Bild: Für den Flüchtlingsrat verweigerte Jugendhilfe: Unterbringung in einer …
BREMEN taz | Trotz ausreichend freier Plätze in den
Erstaufnahmeeinrichtungen sind zur Zeit 14 unbegleitete minderjährige
Geflüchtete in Bremen in einer Turnhalle untergebracht. [1][Die
Linksfraktion fordert die Sozialbehörde auf], diese Unterbringung zu
beenden: „Da werden besonders Schutzbedürftige ohne Not schlecht
untergebracht – und aus unserer Sicht ohne guten Grund.“ Die Unterbringung
in Sporthallen sollte das letzte Mittel sein, wenn ansonsten
Obdachlosigkeit drohe. Das sei aktuell nicht der Fall, denn es gebe viele
freie Plätze.
Die Bremer Rechtsanwältin Nina Markovic schließt sich der Kritik an:
„Meiner Einschätzung nach verstößt die Unterbringung in Turnhallen gegen
die europarechtliche Aufnahmerichtlinie.“ Es gebe besondere Standards für
[2][unbegleitete minderjährige Geflüchtete].

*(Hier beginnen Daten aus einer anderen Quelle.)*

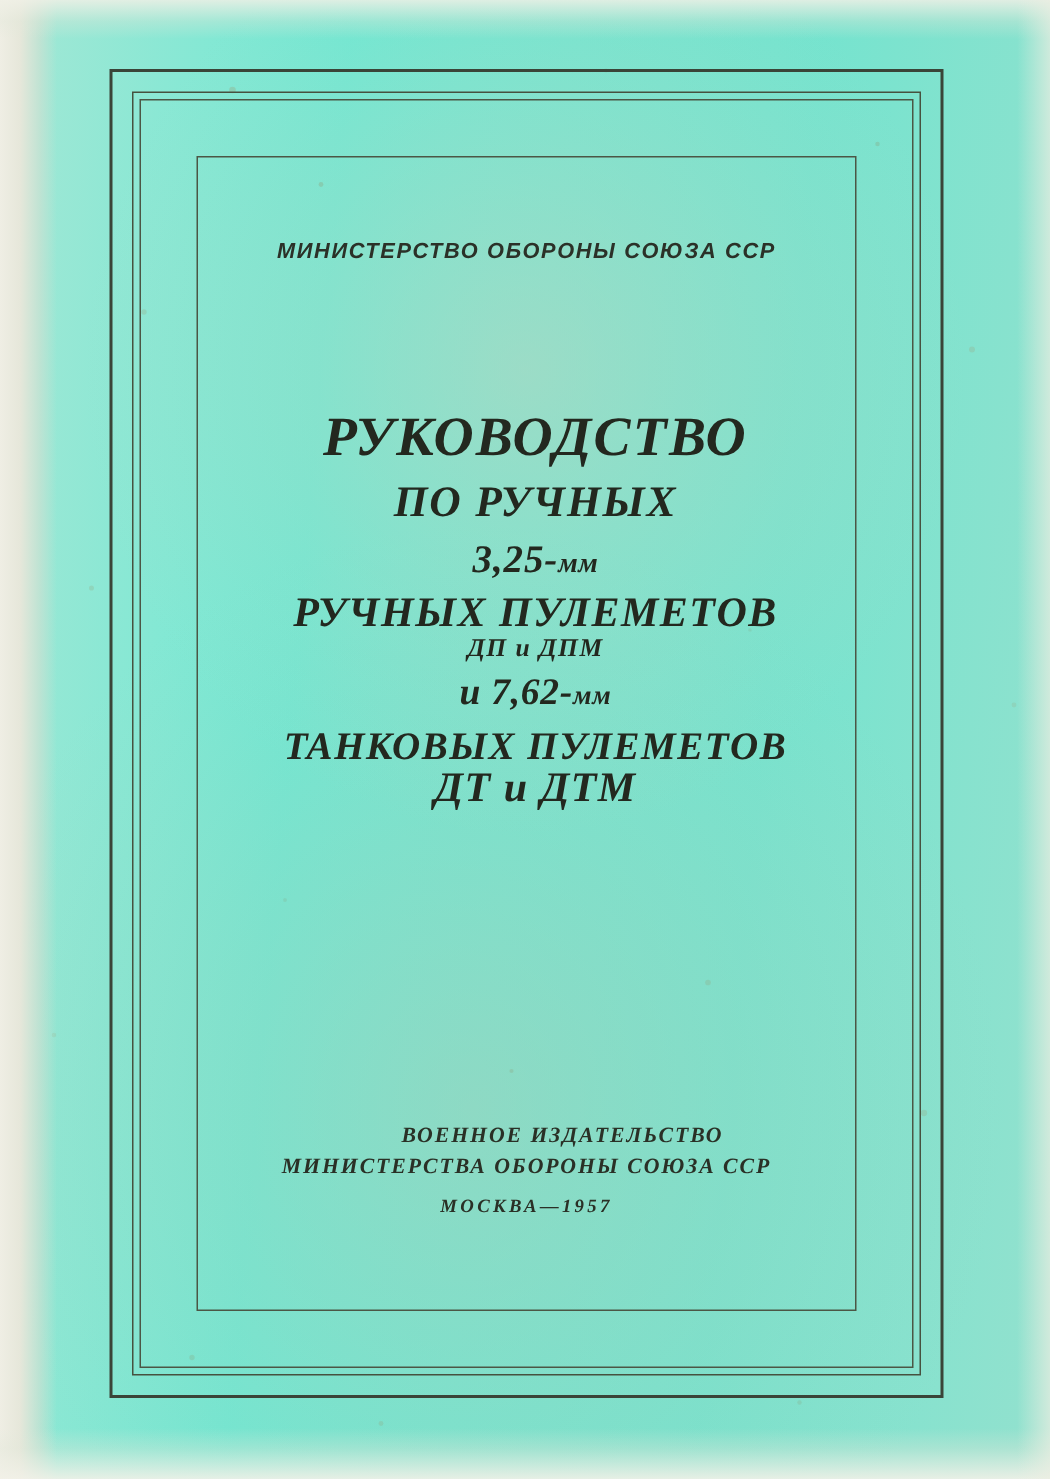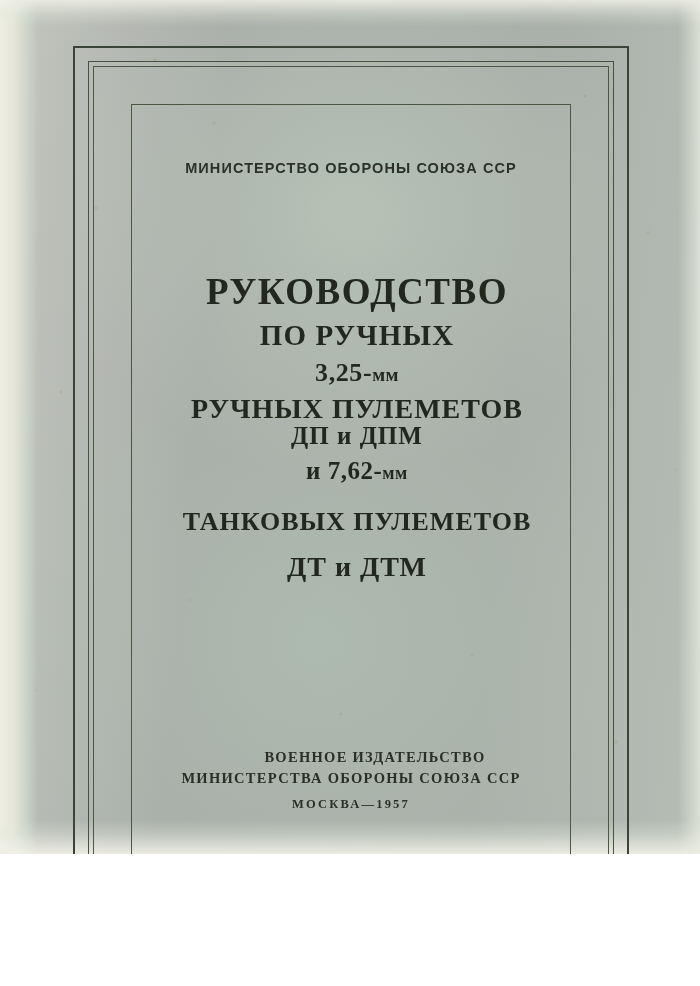--- a/index.html
+++ b/index.html
@@ -10,23 +10,24 @@
   body {
     width: 700px;
     height: 986px;
     overflow: hidden;
     font-family: "Liberation Sans", sans-serif;
   }
 
   .page {
     position: relative;
     width: 700px;
-    height: 854px;
-    background: #a3a3a3;
+    height: 986px;
+    background: #5eead4;
     overflow: hidden;
+    font-style: italic;
   }
 
   
   .tint-a {
     position: absolute;
     inset: 0;
     background:
       radial-gradient(ellipse 60% 45% at 50% 25%, rgba(190,212,190,0.55) 0%, rgba(190,212,190,0) 70%),
       radial-gradient(ellipse 70% 55% at 45% 75%, rgba(176,202,180,0.45) 0%, rgba(176,202,180,0) 72%),
       linear-gradient(95deg, rgba(222,229,214,0.55) 0%, rgba(205,222,206,0.15) 30%, rgba(188,208,190,0.25) 70%, rgba(200,216,200,0.5) 100%);
@@ -144,34 +145,34 @@
     letter-spacing: 0.6px;
     margin-bottom: 7px;
   }
   .t3 .mm { font-size: 19px; letter-spacing: 0.4px; }
   .t4 {
     font-size: 28px;
     letter-spacing: 1.0px;
     margin-bottom: 0;
   }
   .t5 {
-    font-size: 25px;
+    font-size: 17px;
     letter-spacing: 1.0px;
     margin-bottom: 8px;
   }
   .t6 {
     font-size: 25px;
     letter-spacing: 0.5px;
-    margin-bottom: 24px;
+    margin-bottom: 8px;
   }
   .t6 .mm { font-size: 18px; }
   .t7 {
     font-size: 26px;
     letter-spacing: 1.0px;
-    margin-bottom: 16px;
+    margin-bottom: 0;
   }
   .t8 {
     font-size: 28px;
     letter-spacing: 1.0px;
   }
 
   .imprint {
     position: absolute;
     bottom: 62px;
     left: 0; right: 0;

In der Bürgerschaftssitzung beantwortete der Senat die Fragen der
Linksfraktion zum Thema: Die Turnhalle sei im Dezember 2022 in einer Zeit
der massiven Überbelegung von Flüchtlingsunterkünften angemietet worden.
Für insgesamt ein Jahr solle die Turnhalle dazu dienen, die schwankenden
Zu- und Wegzugszahlen auszugleichen. Einige der 14 Jugendlichen in der
Turnhalle sollen in andere Bundesländer umverteilt werden. Der Großteil ist
offenbar aus anderen Bundesländern nach Bremen zurückgekehrt.
Doch warum steckt der Senat die Jugendlichen in eine Notunterkunft, wenn
zur Zeit in den Erstaufnahmeeinrichtungen 80 Plätze frei sind? Wolf Krämer,
Sprecher der Sozialbehörde, bezeichnet es als „fachlich sinnvoll“, diese
Jugendlichen an einem anderen Ort unterzubringen. Den jungen Menschen werde
so deutlich, dass eine neue Phase in ihrem Verfahren beginne. „Es handelt
sich hier keineswegs um ein Druckmittel“, versichert Krämer.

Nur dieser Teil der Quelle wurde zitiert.